Все торжественно покинули комнату, чтобы не мешать таинству рождения нового музыкального гения. Но роды что-то застопорились. То есть потуги, конечно, были, но вот результат оставлял желать лучшего.
Начали с нотной грамоты. До, ре, ми освоили быстро. Дальше заклинило. Я никак не мог понять, что фа и соль – это две разные ноты, а не сухие бобы, из которых баба Геня варит суп. На уговоры и объяснения ушло некоторое время, но процесс, как говорится, пошел. Лара Львовна, оставив домашнее задание и получив гонорар, торжественно удалилась.
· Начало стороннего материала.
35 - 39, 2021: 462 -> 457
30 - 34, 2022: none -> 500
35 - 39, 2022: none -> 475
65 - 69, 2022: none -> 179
Ужаснее всего оказалось то, что учительница рекомендовала много петь. Она занималась со мной так много, сколько позволяли ее здоровье и нервы. Гришка кровь, конечно, ее пил, но когда он был в настроении и пел «Аве Мария» голосом Робертино Лоретти, это проливало бальзам на израненную его выходками душу. Залечить раны моей вопиющей бездарности было нечем. Я старательно выводил люли про березку, которую некому заломати. Однако радовало мое пение, а точнее, паузы между ним только папу. Утренние дежурные люли он считал хорошим знаком. Когда я замолкал, папа решал, что день удался, потому что самое страшное с ним сегодня уже случилось. Зато от нас, наконец женившись, съехал Сеня. Из двух зол он выбрал меньшее.
Ситуация начала выходить из-под контроля. Под крышей перестали селиться голуби. Редкая птица залетала на улицу Воинова, предупрежденная товарками о внезапно возникшей конкуренции, – а в основном из-за боязни потерять голос. Глупые птицы думали, что это заразное. Соседи засобирались в эмиграцию. В районном ОВИРе забили тревогу: что за странная скученность! Подавали тогда еще крайне мало. КГБ рыл носом землю в Дзержинском районе Ленинграда. Что за эпидемия? Все силы были брошены на поиски иностранного резидента. Если бы на Литейном, 4, знали, они бы просто конфисковали пианино, и народ перестал бы сниматься с насиженных мест.